Top of MATERIAL PROVIDED

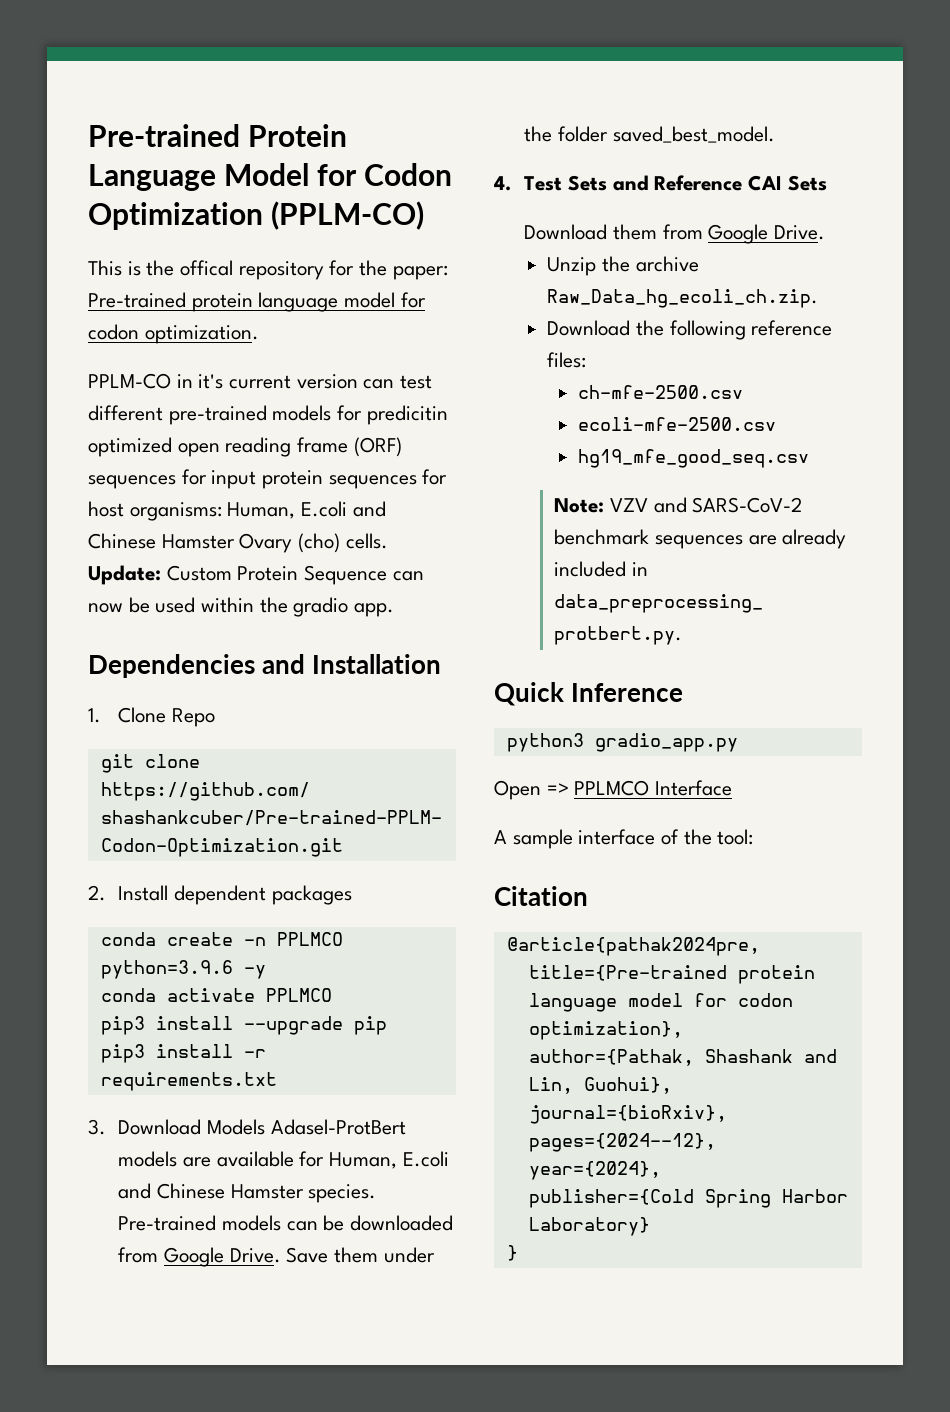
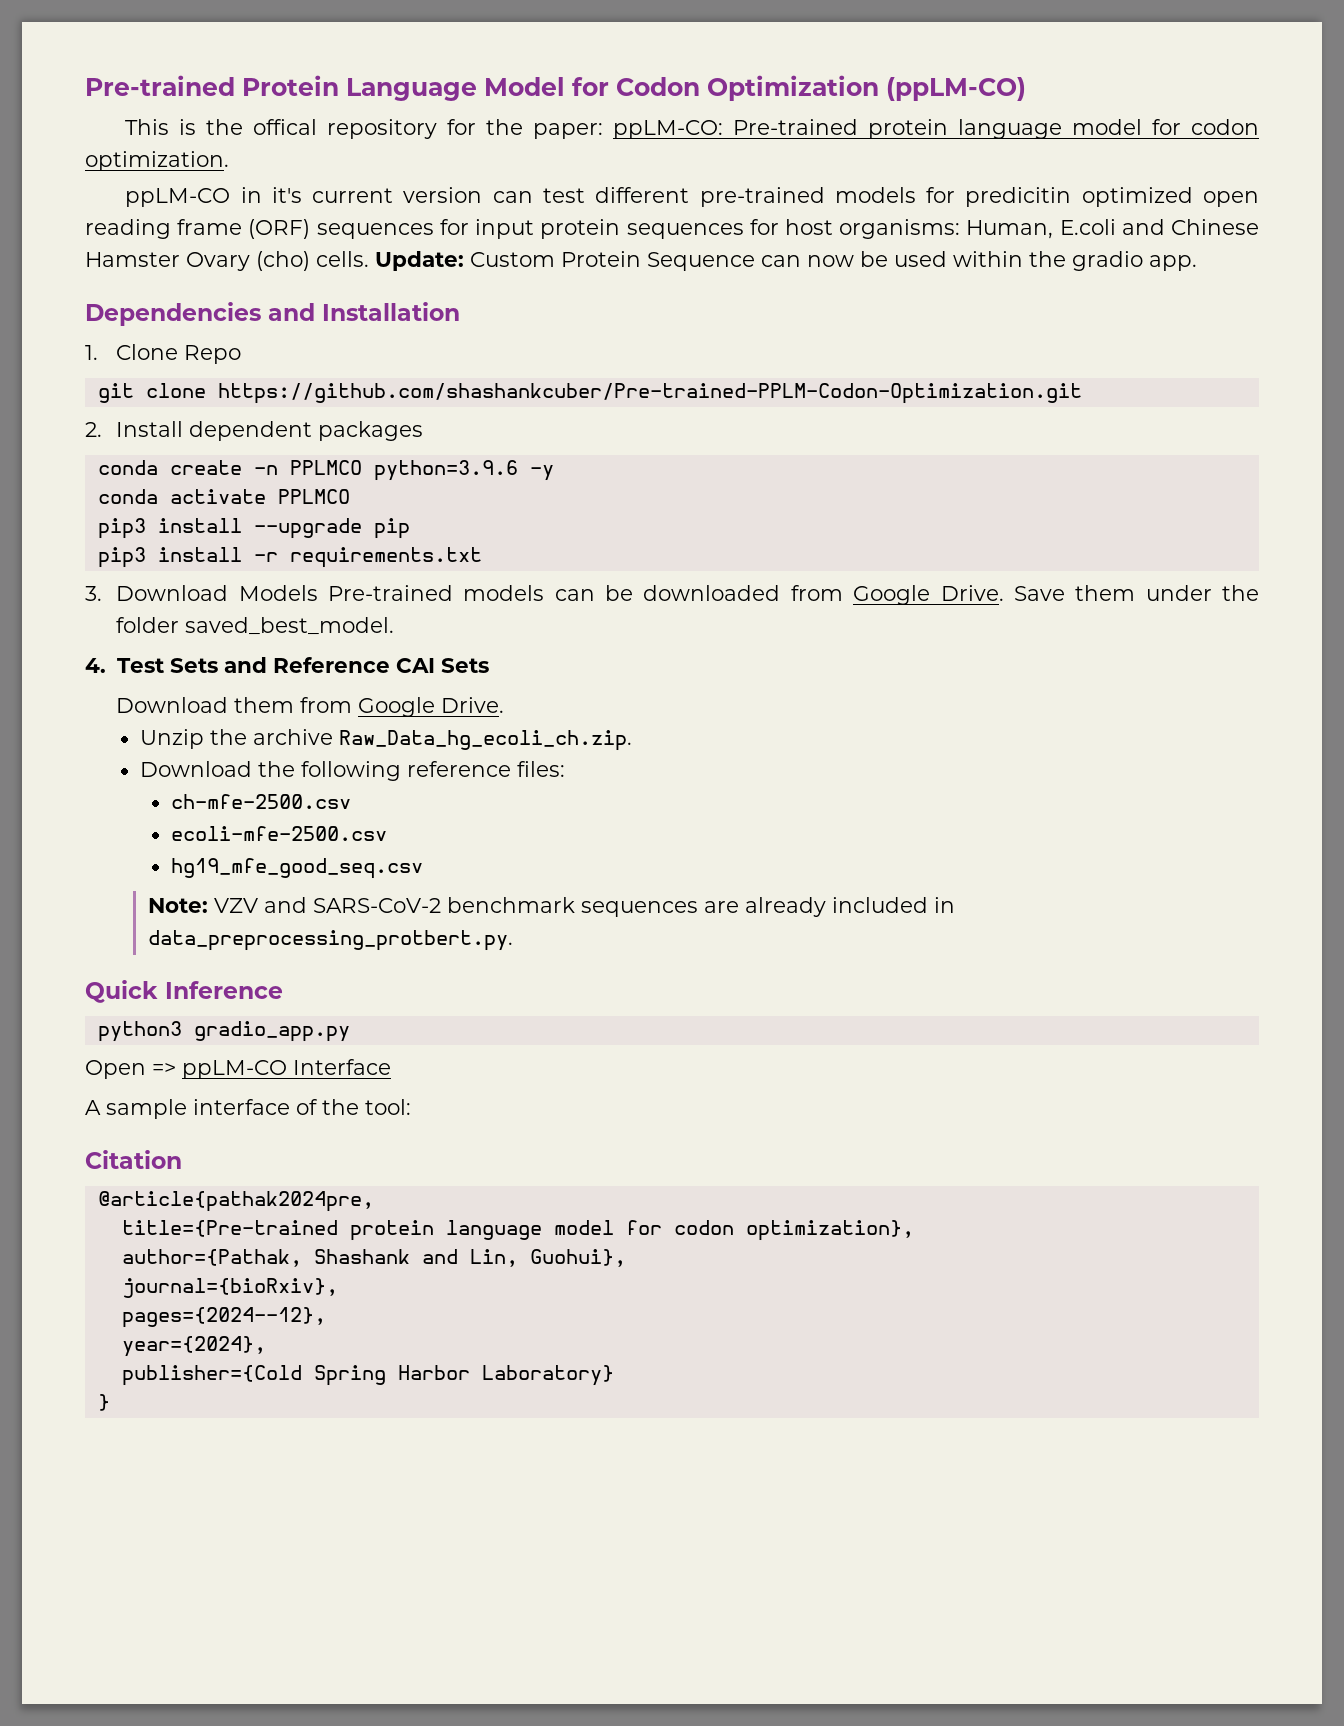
- Pre-trained Protein Language Model for Codon Optimization (PPLM-CO)
+ Pre-trained Protein Language Model for Codon Optimization (ppLM-CO)
- This is the offical repository for the paper: Pre-trained protein language model for codon optimization.
+ This is the offical repository for the paper: ppLM-CO: Pre-trained protein language model for codon optimization.
- PPLM-CO in it's current version can test different pre-trained models for predicitin optimized open reading frame (ORF) sequences for input protein sequences for host organisms: Human, E.coli and Chinese Hamster Ovary (cho) cells.
+ ppLM-CO in it's current version can test different pre-trained models for predicitin optimized open reading frame (ORF) sequences for input protein sequences for host organisms: Human, E.coli and Chinese Hamster Ovary (cho) cells.
- 3. Download Models Adasel-ProtBert models are available for Human, E.coli and Chinese Hamster species. Pre-trained models can be downloaded from Google Drive.
+ 3. Download Models Pre-trained models can be downloaded from Google Drive.
- Open => PPLMCO Interface
+ Open => ppLM-CO Interface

Bottom of MATERIAL PROVIDED

**PROMPT:** Take the data above and set it down exactly, images excluded.

**EXERCISE RESPONSE:**
- Pre-trained Protein Language Model for Codon Optimization (PPLM-CO)
+ Pre-trained Protein Language Model for Codon Optimization (ppLM-CO)
- This is the offical repository for the paper: Pre-trained protein language model for codon optimization.
+ This is the offical repository for the paper: ppLM-CO: Pre-trained protein language model for codon optimization.
- PPLM-CO in it's current version can test different pre-trained models for predicitin optimized open reading frame (ORF) sequences for input protein sequences for host organisms: Human, E.coli and Chinese Hamster Ovary (cho) cells.
+ ppLM-CO in it's current version can test different pre-trained models for predicitin optimized open reading frame (ORF) sequences for input protein sequences for host organisms: Human, E.coli and Chinese Hamster Ovary (cho) cells.
- 3. Download Models Adasel-ProtBert models are available for Human, E.coli and Chinese Hamster species. Pre-trained models can be downloaded from Google Drive.
+ 3. Download Models Pre-trained models can be downloaded from Google Drive.
- Open => PPLMCO Interface
+ Open => ppLM-CO Interface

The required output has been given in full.